Determining the start of a new trend is not something you can truly do. Only when the trend has actually started in a new direction can you say “look, a new trend”.
You must also add to that what – what trend are you talking about? There is not only one trend as the time frame you are trading can have a different trend than one on a lower or higher chart.
What about knowing when a trend is ending?
While that would be an excellent way to virtually print money as you get on right at the beginning and ride until it ends, you will never really “know” until the direction of the market has changed.
What we can look for his a higher probability of X happening over Y.
For example, if the chart you are trading is in an uptrend direction, can we see something on the chart that may show the market has a high probability of reversing?
Is it also possible that the reversal is setting up a change in trend?
Yes, that is also possible. You would not know at that point though that a trend change is underway.
Let’s look at 4 ways you can be “on alert” for a change of market direction and perhaps even the start of a new trend.
Moving averages are the most common and obvious choice for many traders as virtually every charting platform has them.
Here is a quick rundown on how to use the moving average to alert you to the “potential” start of a brand new trend direction.
- If price price crosses a moving average and travels above it, there’s a chance that now an uptrend has just started.
- If price crosses a moving average indicator and goes below it, it can be taken as the start of a downtrend.
One of the most common ways is to combine two moving averages, for example, the 9 EMA and the 18 EMA and whatever direction the faster moving average (in this case, the 9 EMA) crosses the slower moving average, that is taken as a confirmation that a new trend is in progress.
Always remember the technical indicators lag price. Moving averages can give you, at a quick glance, the state of the last X number of candlesticks averaged out. For example, a 20 period moving average will average out, usually the closing prices, of the last 20 periods.

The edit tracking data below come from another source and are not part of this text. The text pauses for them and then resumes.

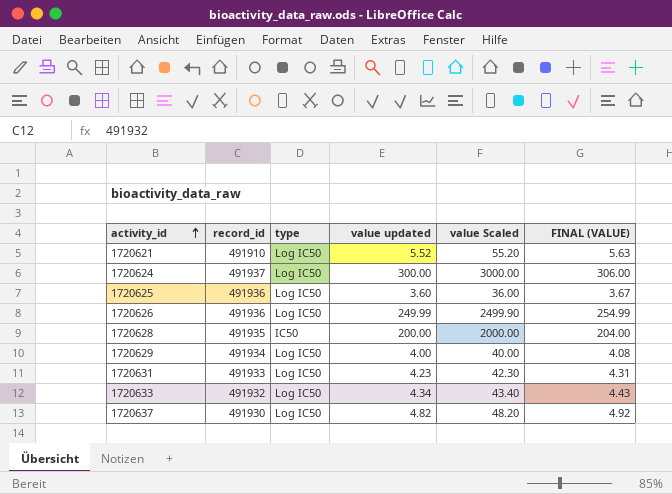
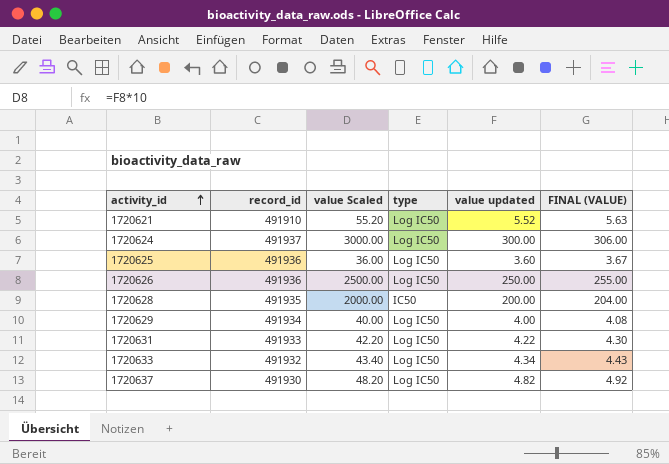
column value Scaled | position: 5 -> 3
1720626 | value Scaled: 2499.90 -> 2500.00
1720626 | value updated: 249.99 -> 250.00
1720626 | FINAL (VALUE): 254.99 -> 255.00
1720631 | value Scaled: 42.30 -> 42.20
1720631 | value updated: 4.23 -> 4.22
1720631 | FINAL (VALUE): 4.31 -> 4.30

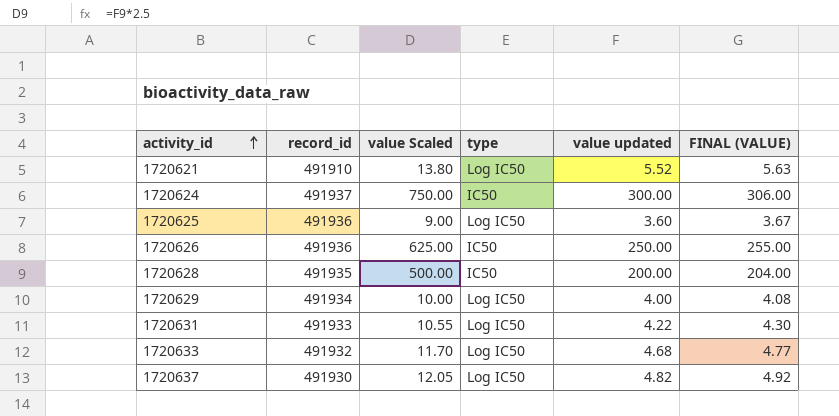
column value Scaled | formula: [value updated] * 10 -> [value updated] * 2.5
1720624 | type: Log IC50 -> IC50
1720626 | type: Log IC50 -> IC50
1720633 | value updated: 4.34 -> 4.68
1720633 | FINAL (VALUE): 4.43 -> 4.77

Depending on the length of the moving averages you are using, you will be late to any trend change so at best, you will get into a new trend not at the beginning, but close to.
All you are seeing with a moving average is the increase or decrease in the average price which can change for a variety of reasons. Still, moving averages, especially the direction of the 200 period moving average, are popular indicators to use to show a change in the trend.
Support and Resistance Level Breaks
Support and resistance is a really solid way to to determine the end/start of a trend because it uses the mechanics behind how a trend actually works.
- In an uptrend, price will be making higher highs and higher low. If a higher low is intersected and price closes below it, this signals that the uptrend has ended and downtrend may be starting.
- In a downtrend, price will be making lower highs and lower lows. If a lower high get intersected and price closes above it, this may be the start of an uptrend market (which means the end of the downtrend).
The main problem with using support and resistance to indicate a trend change is the bigger the time frame, the further out you may have support and resistance levels.
On a daily chart in Forex for example, it is not unusual to see a price swing of 200 pips to the upside from support. In order to change the trend to a down trend, price will have to travel at least 201 pips to the downside to indicate a trend change.
Support and resistance is popular but you can see that just like moving averages, you will not get the beginning of a trend change, the actual turn.
Is it that important?
What if you had to wait 201 pips for a downtrend to form but price trends to the downside for 2000 pips? Is it worth the wait?
One of the best ways to determine the end of a trend is to use a trendline…more specifically, the breakout of the trendlines.
- If you draw a falling trend line in a downtrend and if price breaks it and closes above it, you should take notice because this means that the downtrend is most likely ending.
- Similarly, if you draw a rising trend line in an uptrend market and if price breaks that trend line and closes below it, then it is one of the most reliable signals telling you that the uptrend is most likely ending.
Trend lines can be highly subjective among traders and there is usually multiple trend lines covering the overall trend. This is called fanning trend lines. You will have a shorter term trend line, an intermediate trend line and a long term trend line.
Deciding when to trade in the other direction from the main trend can drive you crazy!
Exhaustion Thrusts – Failure Tests
You learned you can use indicators and market structure to determine trend changes but this method – failure tests – is my favorite methods to catch turns.
The beauty of this method takes into account overly extended strong momentum in a market that ends with a pullback and test of highs or lows.
While I usually only expect to see a counter trend move and not a complete trend change, there have been times where an overall trend reversal has taken place.
This market was in an uptrend for a few years and went into consolidation. Once price broke out, it ran with momentum only to be capped and reversed setting up a change in trend.
- Price is moving with momentum as seen by not only price action, but by Keltner Channels as price runs out the top.
- Price stalls briefly (weekly chart) and then pushes above the small consolidation
- Heavy rejection takes place with a bear candlestick that engulfs the previous 3 weeks of trading. You can trade the break of the momentum candlestick or my favorite, seeing some consolidation and trading inside of that.
- After a strong thrust downwards, price retraces and this is a move you can trade in the direction of the thrust leg.
You need a market that has been in a prolonged trend. What is happening is the dying breathe of a market and with the one last gasp, it tries to continue only to be slammed.
Using this method, you not only can see when a trend is ending (potentially) but can also find a way to get into virtually the beginning of a new trend.